The study introduces and validates [18F]-FTT PET/CT as a novel noninvasive method to assess PARP1 activity in tumors with DNA damage response mutations.

## Key findings

- Higher [18F]-FTT uptake was observed in lesions with BRCA2 mutations compared to other mutations.
- Prior PARP inhibitor therapy was associated with significantly lower SUVmax values in [18F]-FTT PET/CT scans.
- Uptake varied significantly by primary tumor type, suggesting potential for tumor-specific imaging applications.

## Abstract

Inhibitors of poly(ADP-ribose) polymerase (PARP), an enzyme with numerous roles in DNA damage response signaling, represent a class of anti-cancer drugs approved for treating solid tumors with defects in the DNA damage response. However, additional methods for identifying patients who would benefit from the use of PARP inhibitors are urgently needed. We evaluated a novel radiotracer, 18F-FluorThanatrace ([18F]-FTT), to noninvasively assess PARP activity with PET/CT before treatment and determine associations between uptake, tumor mutation status, and prior receipt of therapy including PARP inhibitors.
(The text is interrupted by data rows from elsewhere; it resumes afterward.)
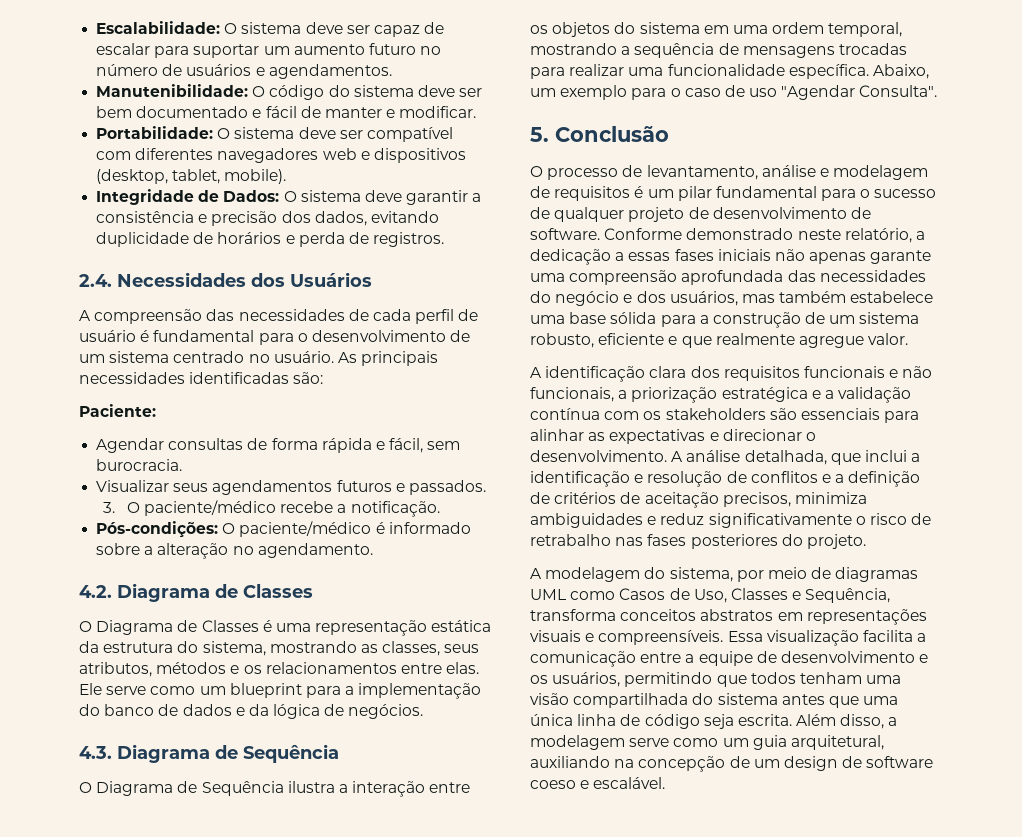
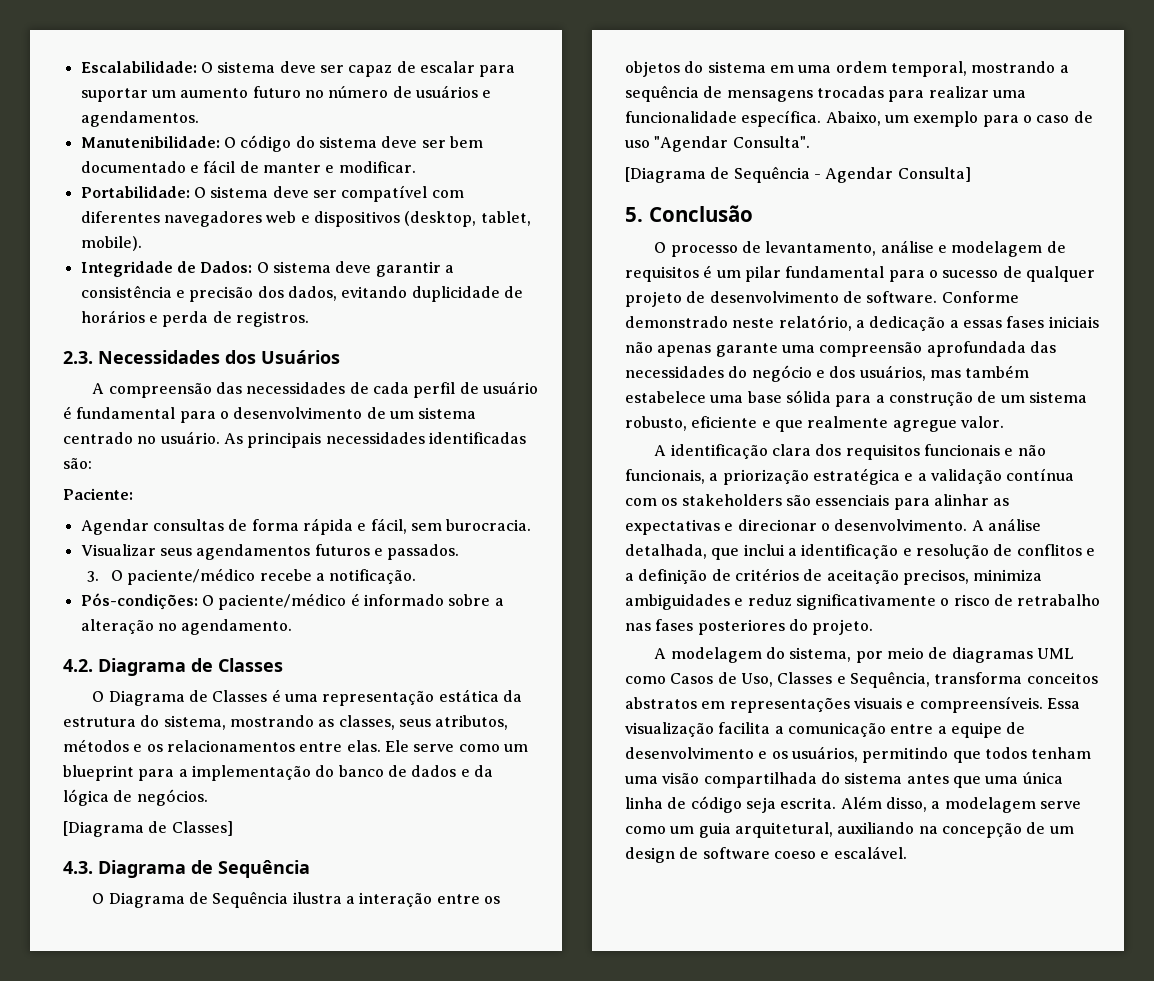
- 2.4. Necessidades dos Usuários
+ 2.3. Necessidades dos Usuários
+ [Diagrama de Classes]
+ [Diagrama de Sequência - Agendar Consulta]

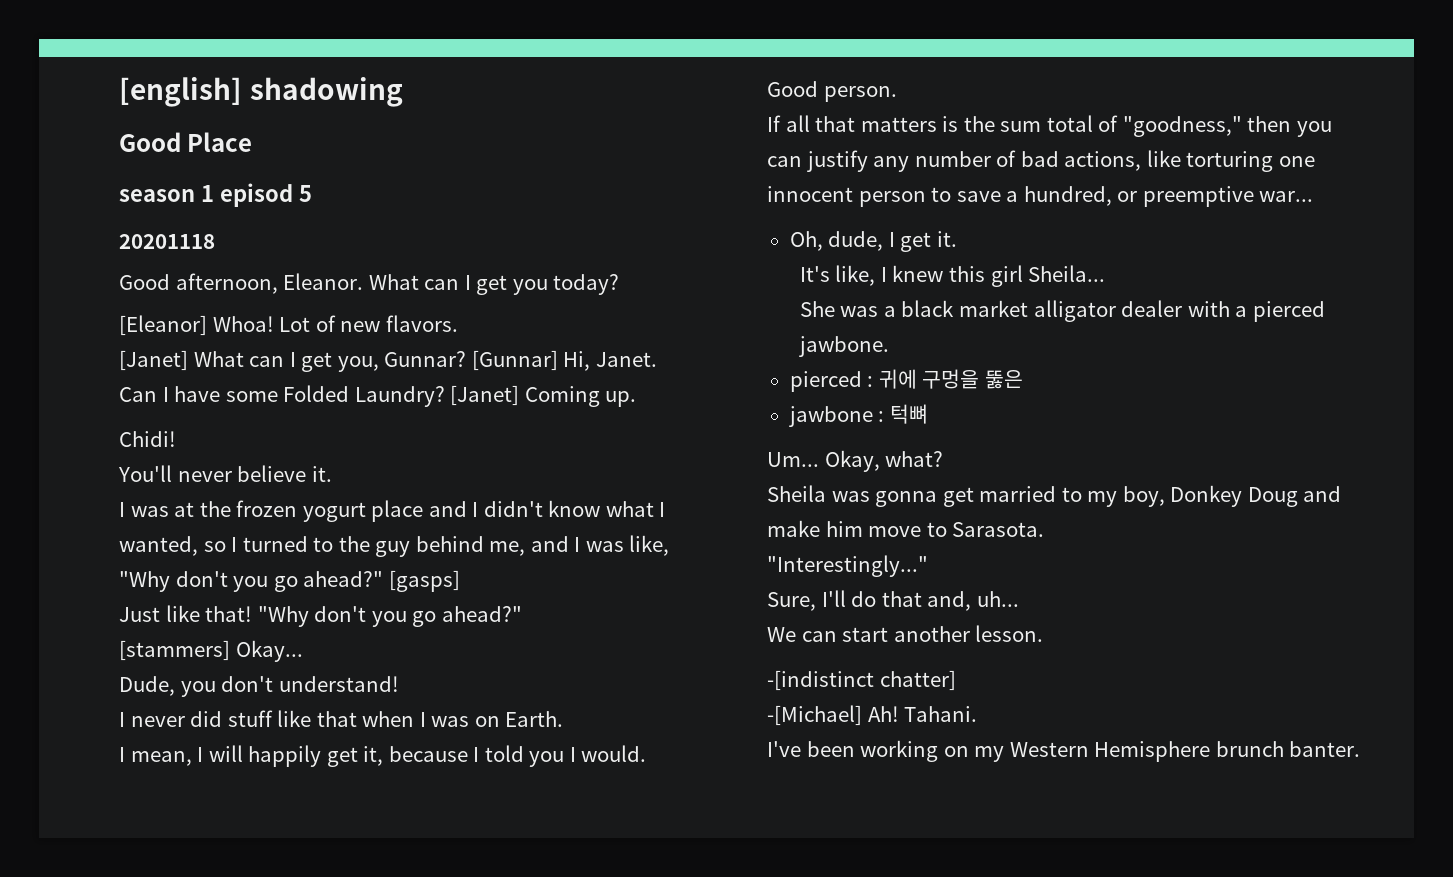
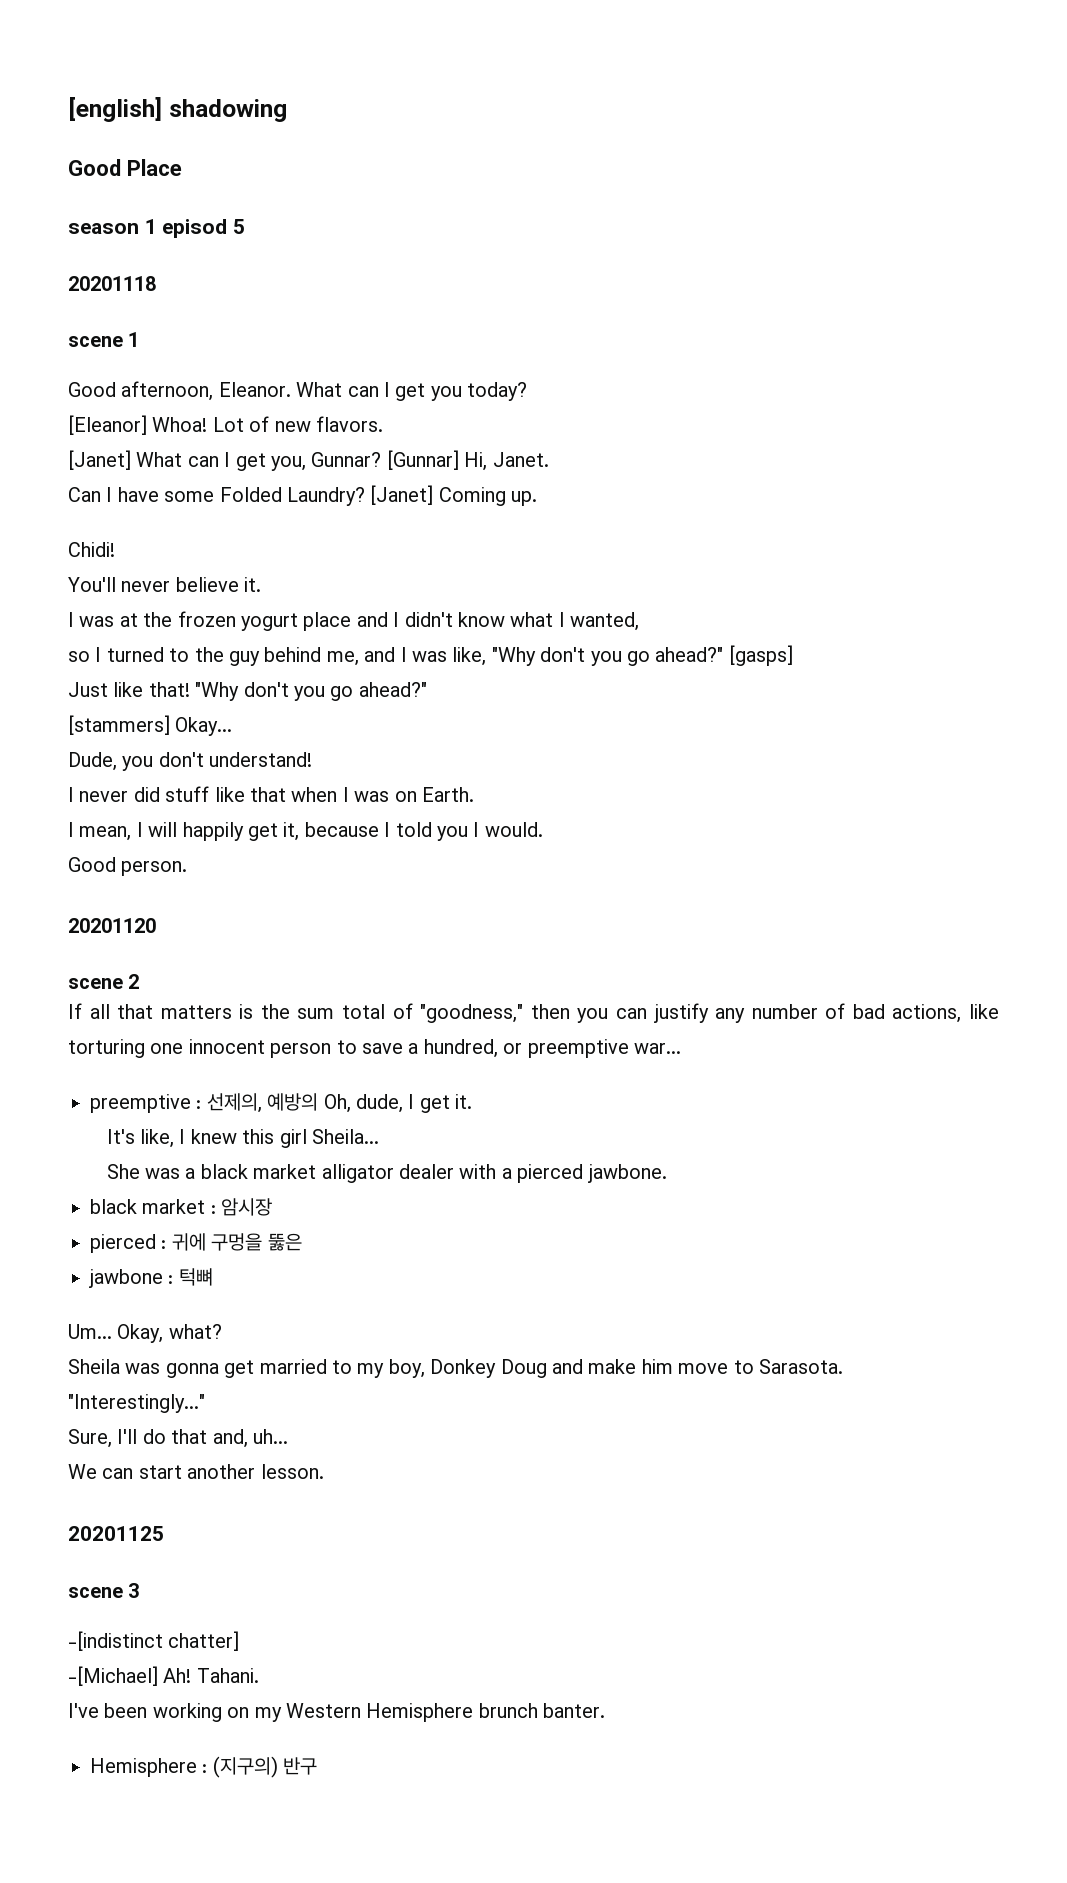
+ scene 1
- I was at the frozen yogurt place and I didn't know what I wanted, so I turned to the guy behind me, and I was like, "Why don't you go ahead?"
+ I was at the frozen yogurt place and I didn't know what I wanted,
+ so I turned to the guy behind me, and I was like, "Why don't you go ahead?"
+ 20201120
+ scene 2
- Oh, dude, I get it.
+ preemptive : 선제의, 예방의 Oh, dude, I get it.
+ black market : 암시장
+ 20201125
+ scene 3
+ Hemisphere : (지구의) 반구

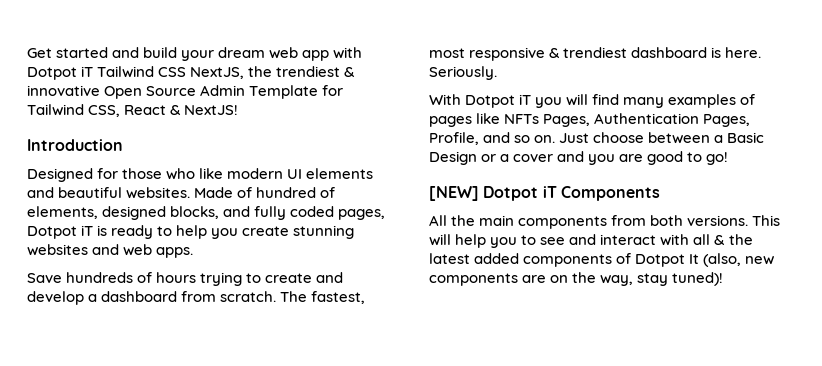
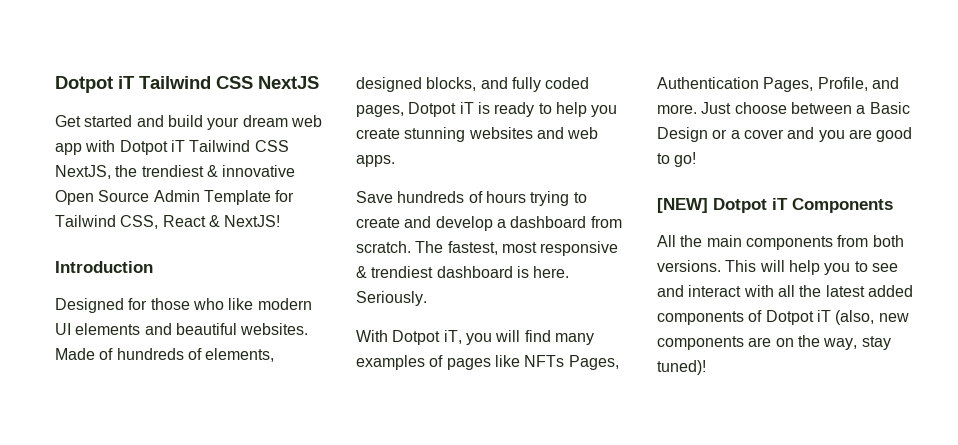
+ Dotpot iT Tailwind CSS NextJS
- Made of hundred of elements, designed blocks, and fully coded pages, Dotpot iT is ready to help you create stunning websites and web apps.
+ Made of hundreds of elements, designed blocks, and fully coded pages, Dotpot iT is ready to help you create stunning websites and web apps.
- With Dotpot iT you will find many examples of pages like NFTs Pages, Authentication Pages, Profile, and so on.
+ With Dotpot iT, you will find many examples of pages like NFTs Pages, Authentication Pages, Profile, and more.
- This will help you to see and interact with all & the latest added components of Dotpot It (also, new components are on the way, stay tuned)!
+ This will help you to see and interact with all the latest added components of Dotpot iT (also, new components are on the way, stay tuned)!

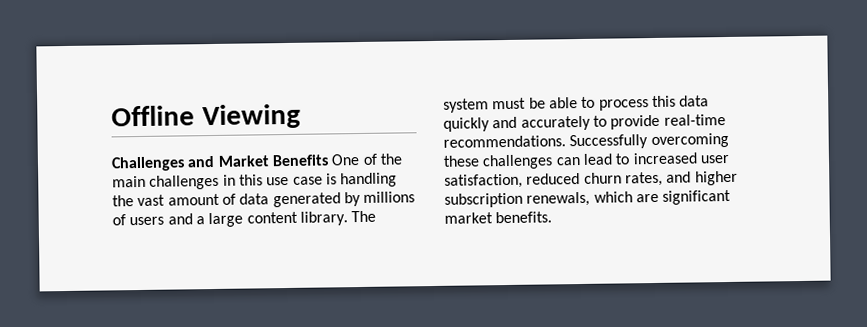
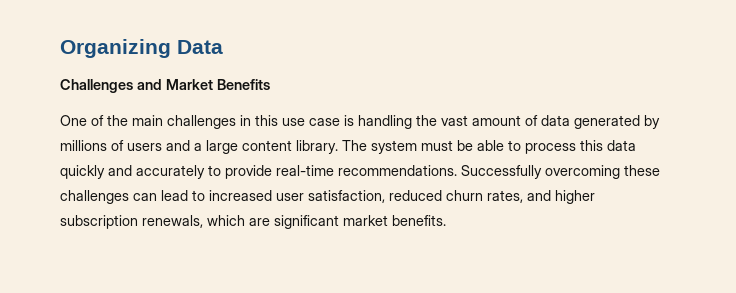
- Offline Viewing
+ Organizing Data
- Challenges and Market Benefits One of the main challenges in this use case is handling the vast amount of data generated by millions of users and a large content library.
+ Challenges and Market Benefits
+ One of the main challenges in this use case is handling the vast amount of data generated by millions of users and a large content library.

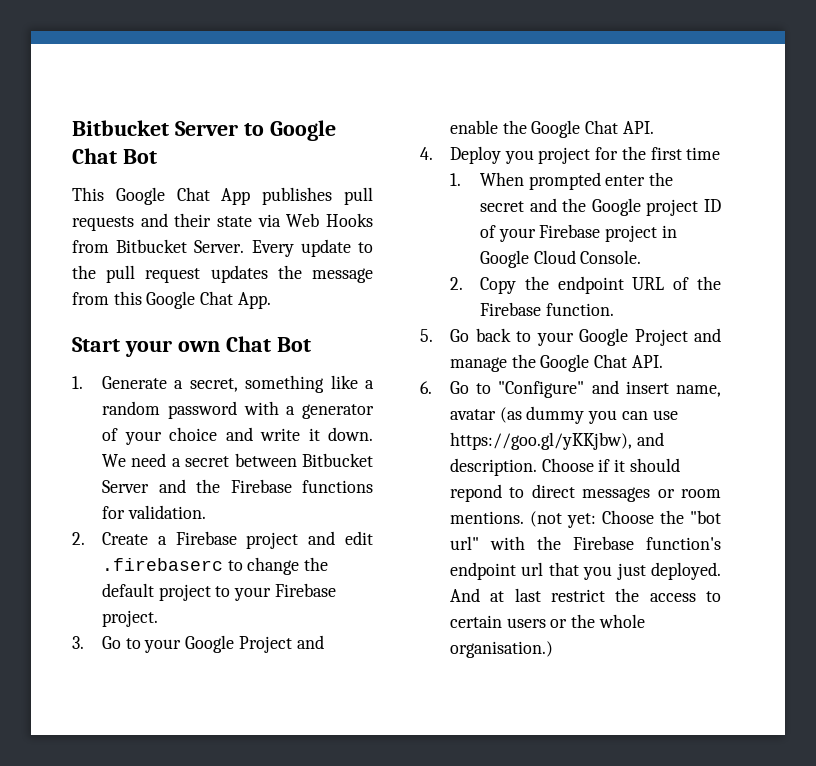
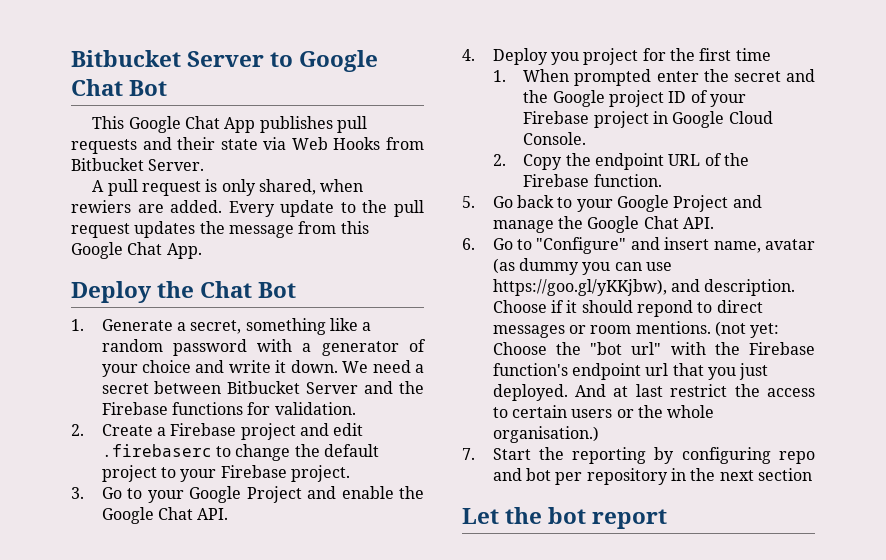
- This Google Chat App publishes pull requests and their state via Web Hooks from Bitbucket Server. Every update to the pull request updates the message from this Google Chat App.
+ This Google Chat App publishes pull requests and their state via Web Hooks from Bitbucket Server.
+ A pull request is only shared, when rewiers are added. Every update to the pull request updates the message from this Google Chat App.
- Start your own Chat Bot
+ Deploy the Chat Bot
+ 7. Start the reporting by configuring repo and bot per repository in the next section
+ Let the bot report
Fifty-two patients with solid tumors underwent whole-body (skull base to thigh) [18F]-FTT PET/CT scans before beginning PARP inhibitor treatment. The maximum standardized uptake value (SUVmax) was recorded for up to five lesions per patient. All recorded lesions were included in the analysis.

Uptake of [18F]-FTT was confirmed in all 52 patients regardless of primary tumor type (20 breast, 12 ovarian, 7 prostate, 3 pancreas, and 10 other). Lesion-by-lesion analysis revealed significant differences in [18F]-FTT uptake by primary tumor type (P < 0.001) and higher uptake in lesions with BRCA2 mutations (n = 65) than in lesions with other genetic mutations (n = 26) (6.7 vs. 5.5, P = 0.03). Prior receipt of PARP inhibitor was associated with lower SUVmax (4.7 vs. 6.4, P = 0.001), and prior receipt of systemic therapy was also associated with lower SUVmax (4.0 vs. 6.0, P = 0.01).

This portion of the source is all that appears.